[User interface change data]
-- Opening Marker --

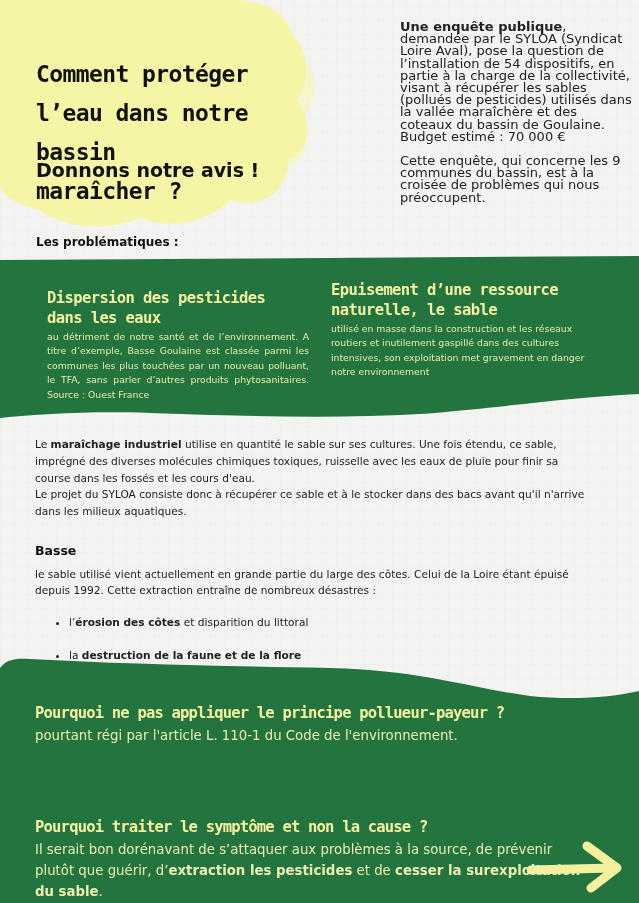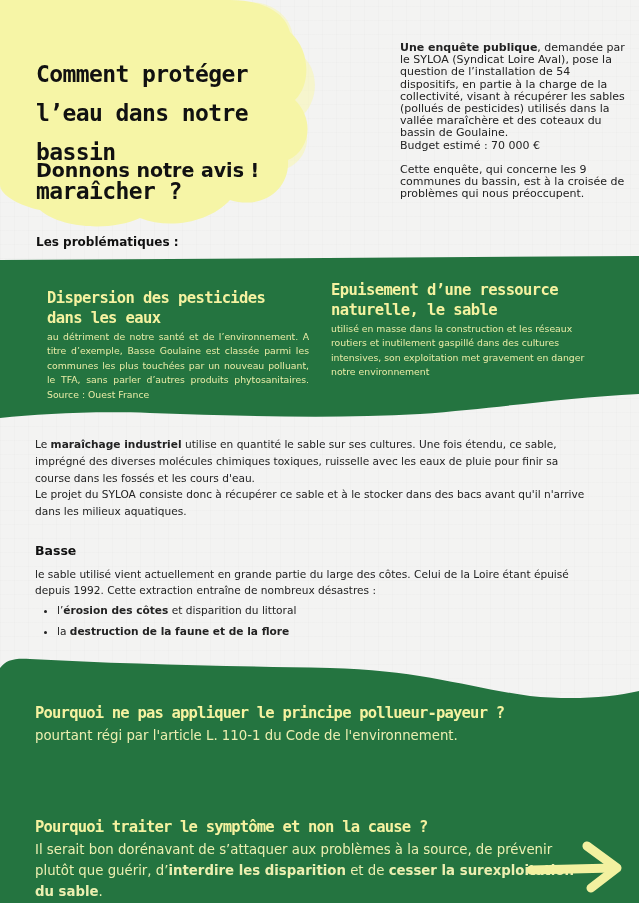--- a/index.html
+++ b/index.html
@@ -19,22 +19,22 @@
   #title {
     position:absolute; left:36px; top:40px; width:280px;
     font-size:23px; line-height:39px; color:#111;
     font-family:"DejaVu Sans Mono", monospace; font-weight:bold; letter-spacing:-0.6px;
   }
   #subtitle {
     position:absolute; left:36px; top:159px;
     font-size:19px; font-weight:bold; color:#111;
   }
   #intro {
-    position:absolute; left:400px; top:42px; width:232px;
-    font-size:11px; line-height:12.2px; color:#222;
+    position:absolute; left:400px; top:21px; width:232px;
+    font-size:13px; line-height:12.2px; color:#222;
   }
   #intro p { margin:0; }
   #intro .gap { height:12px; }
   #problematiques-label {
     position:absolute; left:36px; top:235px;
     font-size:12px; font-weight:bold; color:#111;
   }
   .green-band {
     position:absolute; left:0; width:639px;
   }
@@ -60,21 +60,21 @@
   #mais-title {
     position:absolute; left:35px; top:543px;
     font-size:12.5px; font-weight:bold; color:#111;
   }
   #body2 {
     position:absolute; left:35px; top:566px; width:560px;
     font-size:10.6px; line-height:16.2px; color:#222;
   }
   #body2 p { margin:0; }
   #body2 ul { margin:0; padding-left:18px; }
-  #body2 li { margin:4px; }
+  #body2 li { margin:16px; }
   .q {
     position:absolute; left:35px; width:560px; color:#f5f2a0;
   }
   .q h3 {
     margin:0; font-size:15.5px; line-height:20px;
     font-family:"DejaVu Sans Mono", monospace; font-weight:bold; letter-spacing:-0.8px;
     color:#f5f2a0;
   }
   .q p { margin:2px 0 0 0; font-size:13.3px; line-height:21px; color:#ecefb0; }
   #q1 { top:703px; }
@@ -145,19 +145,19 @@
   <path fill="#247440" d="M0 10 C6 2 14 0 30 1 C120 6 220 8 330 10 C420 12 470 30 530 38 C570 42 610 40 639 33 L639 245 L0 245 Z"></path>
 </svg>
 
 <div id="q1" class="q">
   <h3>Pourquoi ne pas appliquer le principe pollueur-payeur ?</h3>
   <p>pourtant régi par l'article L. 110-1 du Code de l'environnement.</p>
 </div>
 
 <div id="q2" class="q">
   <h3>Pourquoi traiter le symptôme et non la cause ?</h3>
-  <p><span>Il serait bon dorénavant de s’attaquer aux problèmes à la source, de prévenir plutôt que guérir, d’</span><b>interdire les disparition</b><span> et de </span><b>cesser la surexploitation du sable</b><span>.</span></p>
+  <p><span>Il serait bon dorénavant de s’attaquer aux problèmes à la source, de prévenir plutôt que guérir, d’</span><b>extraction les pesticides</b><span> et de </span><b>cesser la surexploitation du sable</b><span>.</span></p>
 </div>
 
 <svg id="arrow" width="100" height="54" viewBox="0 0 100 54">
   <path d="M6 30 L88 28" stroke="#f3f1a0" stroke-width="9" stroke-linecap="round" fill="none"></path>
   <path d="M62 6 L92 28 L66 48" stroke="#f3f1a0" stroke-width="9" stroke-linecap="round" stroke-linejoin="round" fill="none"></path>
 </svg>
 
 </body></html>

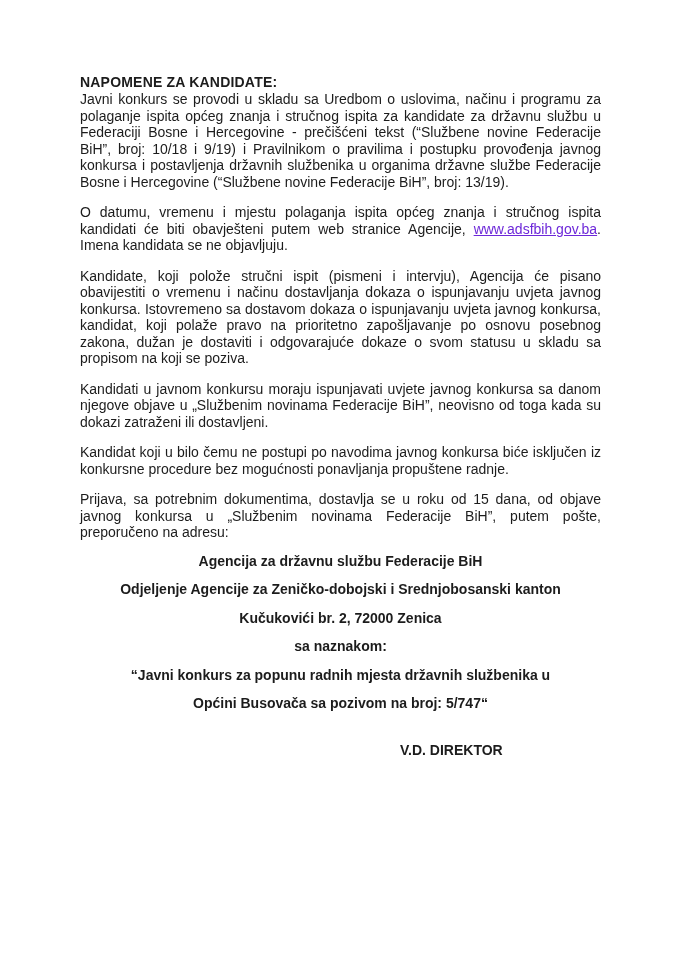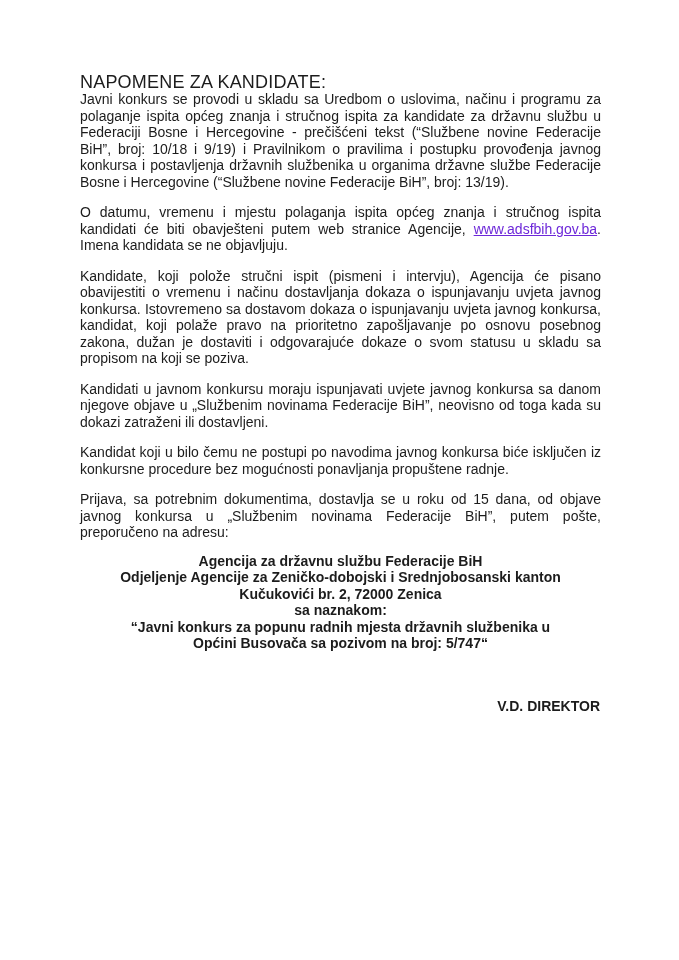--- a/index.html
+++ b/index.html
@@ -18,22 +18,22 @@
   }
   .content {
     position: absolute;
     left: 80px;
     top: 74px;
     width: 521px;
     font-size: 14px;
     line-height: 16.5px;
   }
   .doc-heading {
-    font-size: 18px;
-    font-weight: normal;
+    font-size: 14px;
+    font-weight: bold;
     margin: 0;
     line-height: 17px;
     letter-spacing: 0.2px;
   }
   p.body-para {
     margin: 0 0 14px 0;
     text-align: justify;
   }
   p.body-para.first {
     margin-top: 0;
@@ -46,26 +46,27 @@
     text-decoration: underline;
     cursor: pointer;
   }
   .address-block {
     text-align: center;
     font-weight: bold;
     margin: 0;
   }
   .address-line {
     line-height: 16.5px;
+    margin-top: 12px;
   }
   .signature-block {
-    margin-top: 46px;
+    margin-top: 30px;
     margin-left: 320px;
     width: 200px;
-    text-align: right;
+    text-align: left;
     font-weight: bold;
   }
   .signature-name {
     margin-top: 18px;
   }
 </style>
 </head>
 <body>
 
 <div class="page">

-- Closing Marker --
-- Opening Marker --

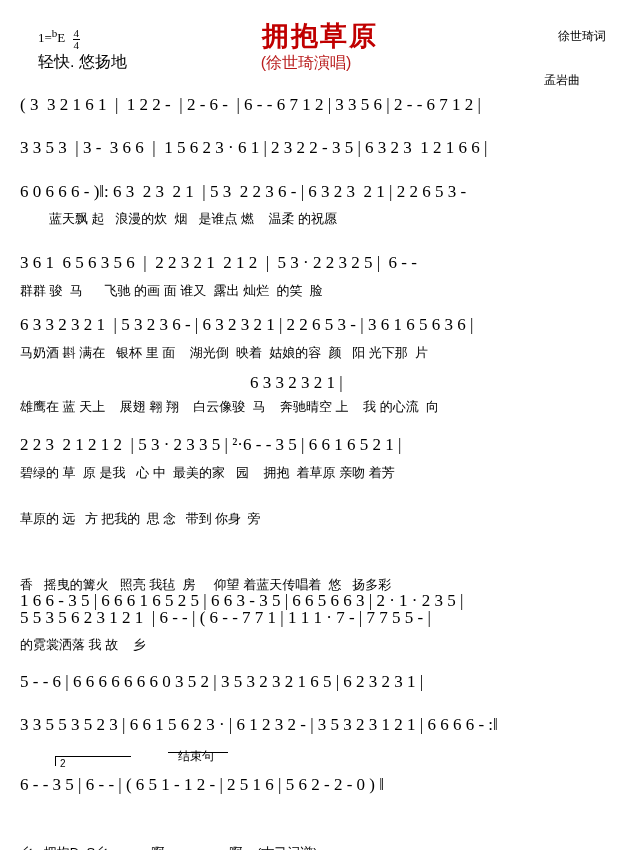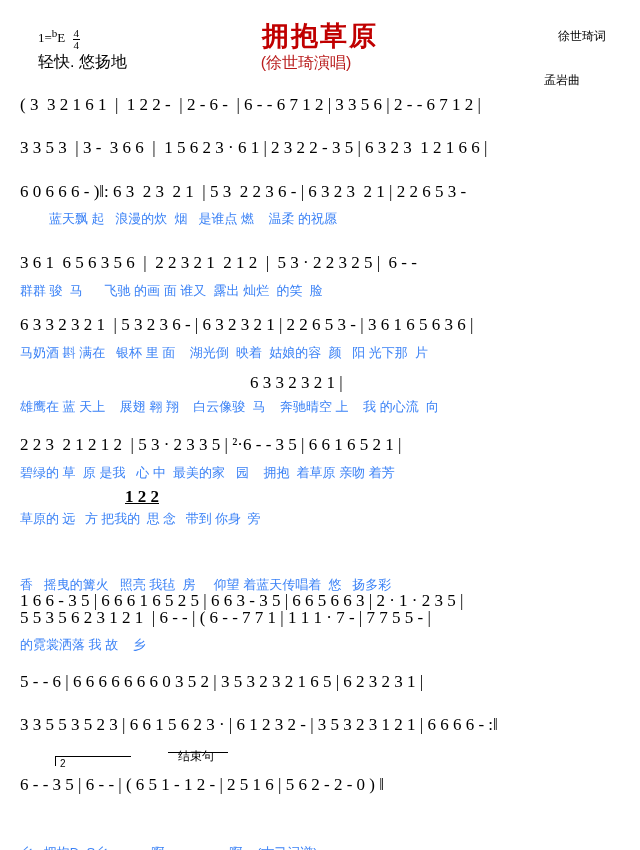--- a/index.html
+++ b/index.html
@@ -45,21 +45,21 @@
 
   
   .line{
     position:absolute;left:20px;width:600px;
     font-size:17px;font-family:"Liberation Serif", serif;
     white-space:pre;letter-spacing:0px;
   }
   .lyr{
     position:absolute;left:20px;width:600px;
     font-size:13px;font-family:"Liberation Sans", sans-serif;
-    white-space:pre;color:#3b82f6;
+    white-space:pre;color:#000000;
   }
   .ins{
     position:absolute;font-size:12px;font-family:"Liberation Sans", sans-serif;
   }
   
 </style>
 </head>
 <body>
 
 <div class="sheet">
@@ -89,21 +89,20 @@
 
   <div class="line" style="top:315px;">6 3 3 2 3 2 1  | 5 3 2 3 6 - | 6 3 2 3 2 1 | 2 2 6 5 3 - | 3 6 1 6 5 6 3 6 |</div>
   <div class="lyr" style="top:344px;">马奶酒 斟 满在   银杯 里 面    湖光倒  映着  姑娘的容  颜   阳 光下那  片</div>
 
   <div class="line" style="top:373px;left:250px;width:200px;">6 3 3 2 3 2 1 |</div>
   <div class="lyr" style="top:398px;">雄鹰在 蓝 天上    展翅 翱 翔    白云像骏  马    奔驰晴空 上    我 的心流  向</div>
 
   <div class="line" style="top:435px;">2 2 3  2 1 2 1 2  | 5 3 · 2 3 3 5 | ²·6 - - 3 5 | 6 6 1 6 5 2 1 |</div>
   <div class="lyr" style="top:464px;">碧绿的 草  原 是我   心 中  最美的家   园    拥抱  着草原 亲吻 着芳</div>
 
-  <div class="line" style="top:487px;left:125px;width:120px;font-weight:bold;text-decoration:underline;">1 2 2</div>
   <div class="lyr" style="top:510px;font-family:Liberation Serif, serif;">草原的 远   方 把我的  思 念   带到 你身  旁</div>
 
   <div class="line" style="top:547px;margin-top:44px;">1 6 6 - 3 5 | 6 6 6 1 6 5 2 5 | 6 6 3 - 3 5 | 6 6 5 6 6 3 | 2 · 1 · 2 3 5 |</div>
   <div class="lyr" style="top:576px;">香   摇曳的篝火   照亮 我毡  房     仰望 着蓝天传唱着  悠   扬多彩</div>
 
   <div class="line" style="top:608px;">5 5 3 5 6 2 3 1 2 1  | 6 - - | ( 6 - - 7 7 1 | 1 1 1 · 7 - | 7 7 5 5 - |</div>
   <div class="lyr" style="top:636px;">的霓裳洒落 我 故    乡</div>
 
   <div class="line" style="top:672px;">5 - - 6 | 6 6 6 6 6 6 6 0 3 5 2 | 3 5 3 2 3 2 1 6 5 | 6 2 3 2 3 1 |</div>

-- Closing Marker --
-- Opening Marker --

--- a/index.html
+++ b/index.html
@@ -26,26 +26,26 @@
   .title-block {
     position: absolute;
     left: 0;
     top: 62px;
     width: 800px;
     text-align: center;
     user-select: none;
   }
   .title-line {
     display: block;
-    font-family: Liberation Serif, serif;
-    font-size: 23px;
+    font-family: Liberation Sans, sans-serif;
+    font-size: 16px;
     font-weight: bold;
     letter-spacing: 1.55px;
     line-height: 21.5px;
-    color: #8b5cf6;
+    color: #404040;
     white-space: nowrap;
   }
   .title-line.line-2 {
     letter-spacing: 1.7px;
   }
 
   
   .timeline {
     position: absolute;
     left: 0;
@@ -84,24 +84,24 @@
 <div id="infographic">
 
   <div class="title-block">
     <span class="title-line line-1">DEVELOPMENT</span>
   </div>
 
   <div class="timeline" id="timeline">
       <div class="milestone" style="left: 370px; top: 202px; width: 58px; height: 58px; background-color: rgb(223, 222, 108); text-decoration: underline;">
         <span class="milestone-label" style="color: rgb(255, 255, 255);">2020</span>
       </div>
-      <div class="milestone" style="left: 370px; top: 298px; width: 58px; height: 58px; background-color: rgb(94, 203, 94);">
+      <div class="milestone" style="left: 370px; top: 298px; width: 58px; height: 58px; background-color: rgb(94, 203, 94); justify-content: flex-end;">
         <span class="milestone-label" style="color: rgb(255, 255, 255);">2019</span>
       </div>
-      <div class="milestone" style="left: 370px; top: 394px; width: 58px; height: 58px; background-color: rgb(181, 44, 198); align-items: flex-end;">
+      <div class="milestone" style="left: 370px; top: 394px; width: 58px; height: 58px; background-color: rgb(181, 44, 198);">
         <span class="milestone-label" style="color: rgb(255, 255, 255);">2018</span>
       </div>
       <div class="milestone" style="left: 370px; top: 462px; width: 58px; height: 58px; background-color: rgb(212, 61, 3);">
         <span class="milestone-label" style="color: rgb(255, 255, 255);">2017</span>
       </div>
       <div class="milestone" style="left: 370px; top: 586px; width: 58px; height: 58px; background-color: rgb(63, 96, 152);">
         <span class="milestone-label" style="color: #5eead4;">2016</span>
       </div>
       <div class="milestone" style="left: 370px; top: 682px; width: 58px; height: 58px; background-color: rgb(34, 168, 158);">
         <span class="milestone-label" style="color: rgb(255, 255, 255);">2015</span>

-- Closing Marker --

Goal of the exercise: Look through the entries above and say how many lines hold the word "sable", giving the number alone.

Answer to the exercise: 2